Account data is untyped bytes. The runtime checks ownership — only the owner program can write to an account — but it doesn't check type. If your program deserializes an account without verifying account.owner == your_program_id, an attacker passes a crafted account owned by a program they control with a byte layout that happens to deserialize as your struct. The program accepts it. This is probably the most common exploitable vulnerability in audited Solana programs, and it keeps appearing because EVM developers have no equivalent to draw on.
Related, and weirder: Config { admin: Pubkey, fee: u64 } and User { authority: Pubkey, balance: u64 } are both 40 bytes with the same field layout. Without a type discriminator, a program expecting a Config account will silently accept a User account. Anchor prepends an 8-byte discriminator to every account and validates it before deserialization.

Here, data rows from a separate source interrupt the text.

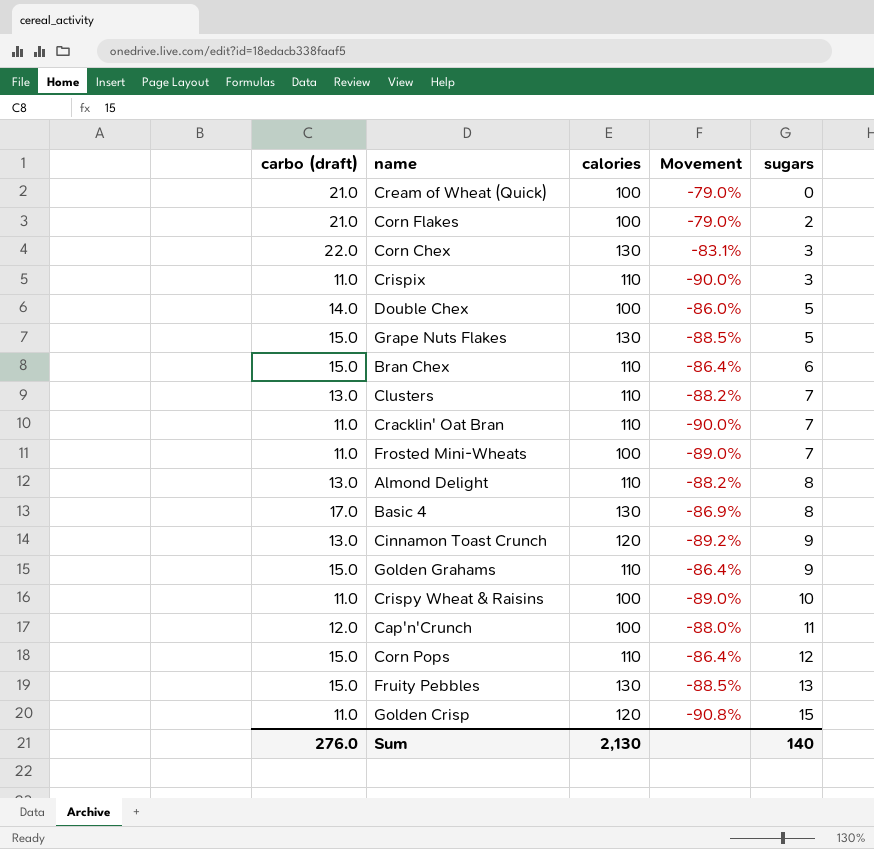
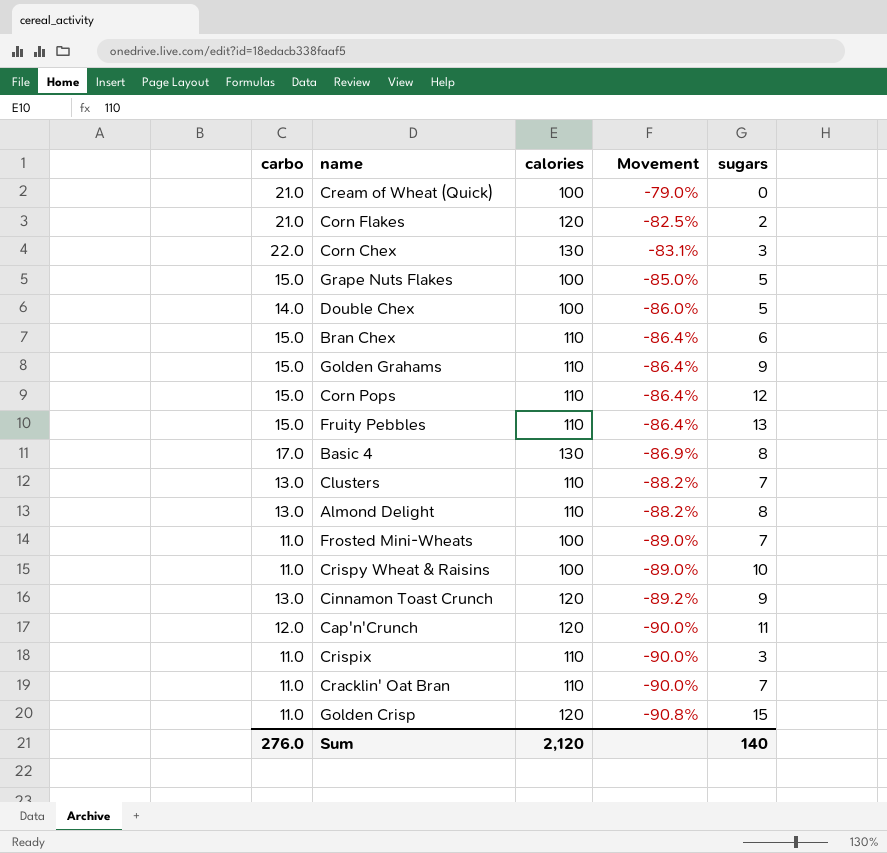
row order: sugars ascending -> Movement descending
column name: carbo (draft) -> carbo
Corn Flakes | calories: 100 -> 120
Corn Flakes | Movement: -79.0% -> -82.5%
Grape Nuts Flakes | calories: 130 -> 100
Grape Nuts Flakes | Movement: -88.5% -> -85.0%
Fruity Pebbles | calories: 130 -> 110
Fruity Pebbles | Movement: -88.5% -> -86.4%
Cap'n'Crunch | calories: 100 -> 120
Cap'n'Crunch | Movement: -88.0% -> -90.0%
Sum | calories: 2,130 -> 2,120

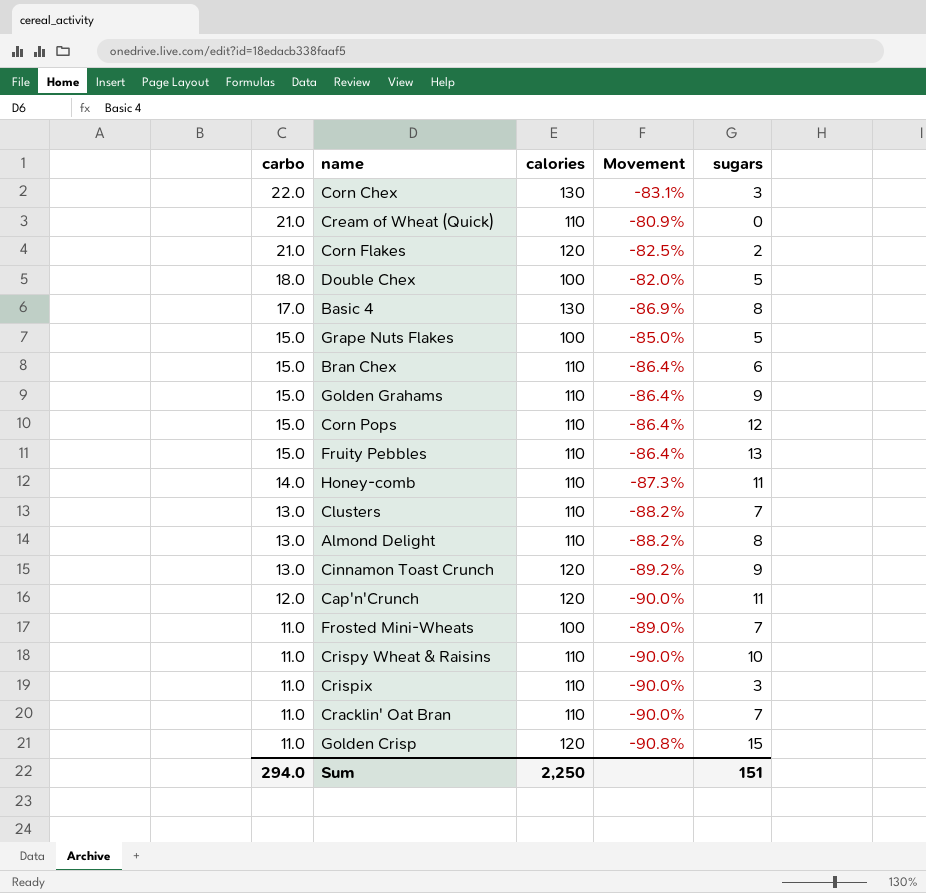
row order: Movement descending -> carbo descending
Cream of Wheat (Quick) | calories: 100 -> 110
Cream of Wheat (Quick) | Movement: -79.0% -> -80.9%
Double Chex | carbo: 14.0 -> 18.0
Double Chex | Movement: -86.0% -> -82.0%
row Honey-comb: none -> 14.0 | 110 | -87.3% | 11
Crispy Wheat & Raisins | calories: 100 -> 110
Crispy Wheat & Raisins | Movement: -89.0% -> -90.0%
Sum | carbo: 276.0 -> 294.0
Sum | calories: 2,120 -> 2,250
Sum | sugars: 140 -> 151

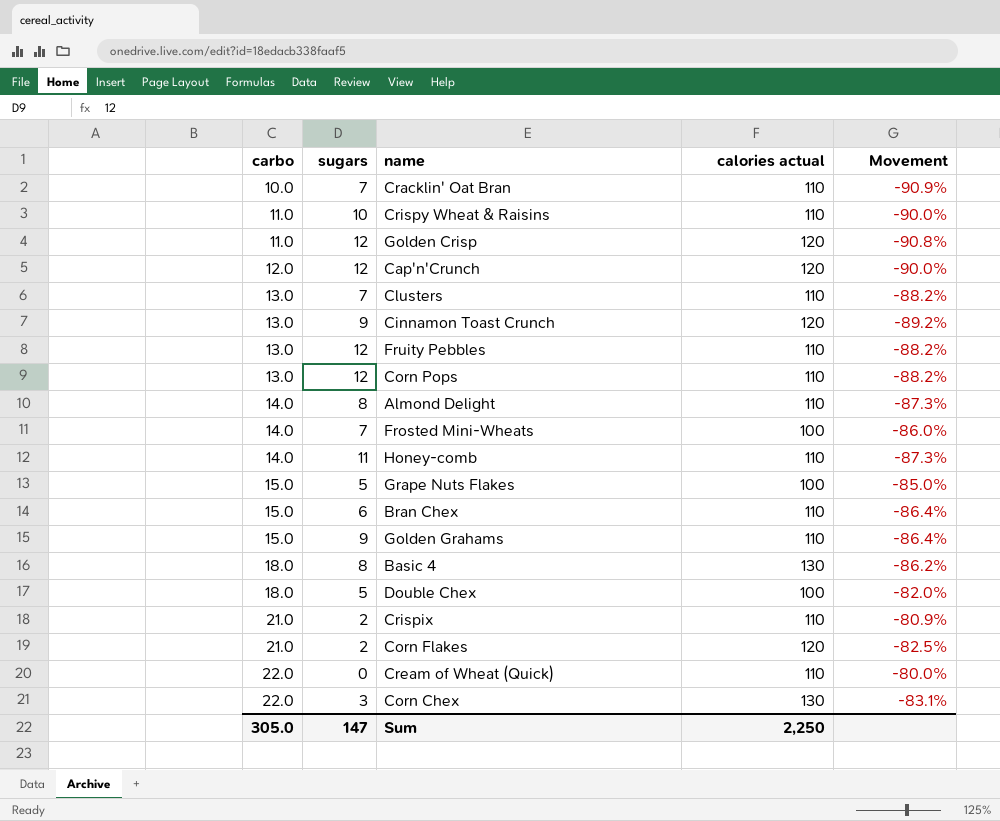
row order: carbo descending -> carbo ascending
column sugars | position: 5 -> 2
column name: calories -> calories actual
Cracklin' Oat Bran | carbo: 11.0 -> 10.0
Cracklin' Oat Bran | Movement: -90.0% -> -90.9%
Golden Crisp | sugars: 15 -> 12
Cap'n'Crunch | sugars: 11 -> 12
Fruity Pebbles | carbo: 15.0 -> 13.0
Fruity Pebbles | sugars: 13 -> 12
Fruity Pebbles | Movement: -86.4% -> -88.2%
Corn Pops | carbo: 15.0 -> 13.0
Corn Pops | Movement: -86.4% -> -88.2%
Almond Delight | carbo: 13.0 -> 14.0
Almond Delight | Movement: -88.2% -> -87.3%
Frosted Mini-Wheats | carbo: 11.0 -> 14.0
Frosted Mini-Wheats | Movement: -89.0% -> -86.0%
Basic 4 | carbo: 17.0 -> 18.0
Basic 4 | Movement: -86.9% -> -86.2%
Crispix | carbo: 11.0 -> 21.0
Crispix | sugars: 3 -> 2
Crispix | Movement: -90.0% -> -80.9%
Cream of Wheat (Quick) | carbo: 21.0 -> 22.0
Cream of Wheat (Quick) | Movement: -80.9% -> -80.0%
Sum | carbo: 294.0 -> 305.0
Sum | sugars: 151 -> 147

The signer check failure is more embarrassing than it sounds. account.key == admin_pubkey without account.is_signer accepts any transaction that includes the admin's pubkey as an unsigned account reference. The Wormhole exploit involved something structurally similar — a guardian signature verification function was substituted for a no-op. $320M in bridged assets was controlled by a validator set that was never actually asked to sign.
What the Account Model Does to Protocol Design
The fixed-size array problem doesn't get talked about enough.
Account data is fixed at creation. realloc lets you grow an account up to 10 KiB per instruction — but that's a ceiling per instruction, not per operation. MarginFi's LendingAccount supports up to 16 positions. Kamino's obligation structure has a similar cap. When a user hits the limit, they can't open a new position without closing one.
Adding a new field to an existing account type means migrating every existing account. You can do it upfront (one signed transaction per account, which scales terribly), lazily on first interaction (returning users absorb the cost), or by pre-allocating slack space at creation (everyone pays rent on bytes that might never be used).
The rent calculation is (data_length + 128) × 3480 × 2 lamports for rent exemption — roughly 0.002 SOL for a 165-byte token account, more for larger ones. Before a user can receive any token, they need an associated token account for that specific mint. If they don't have one, the transfer fails.
This produces a failure mode in reward distributions: protocol ships a new reward token, runs the distribution, transactions fail for everyone who hasn't previously held that token. The protocol then has to create ATAs from treasury SOL, exclude those users, or delay.
Flash Loans, Briefly
Solana flash loans work through instruction introspection. The lending program reads sysvar::instructions — a sysvar that exposes the full current transaction's instruction set — and validates that a repay instruction appears later before releasing funds. If the repay fails, everything reverts at the transaction level.
The transaction construction is different from EVM: all accounts for all intermediate steps have to be known and declared before submission. You can't discover a pool's address at runtime and route through it. Jupiter runs its routing engine off-chain not as an optimization but because Solana's account declaration requirement makes on-chain dynamic routing architecturally impossible.
Every account touched must be declared before the transaction is signed. Complex multi-hop routes with oracle accounts and tick arrays at each hop run into the 1,232-byte transaction size limit. Each account address is 32 bytes. v0 transactions with Address Lookup Tables push this boundary out somewhat, but they don't eliminate it.
The oracle staleness issue from Mango is the one I think about most. It's where the mental model from Ethereum is most subtly wrong and the gap is hardest to notice in code review. Teams checking staleness but not the confidence interval will pass an audit, deploy to mainnet, and still be vulnerable to the exact attack vector that cost Mango $116M. The confidence interval check is the thing most teams still don't do.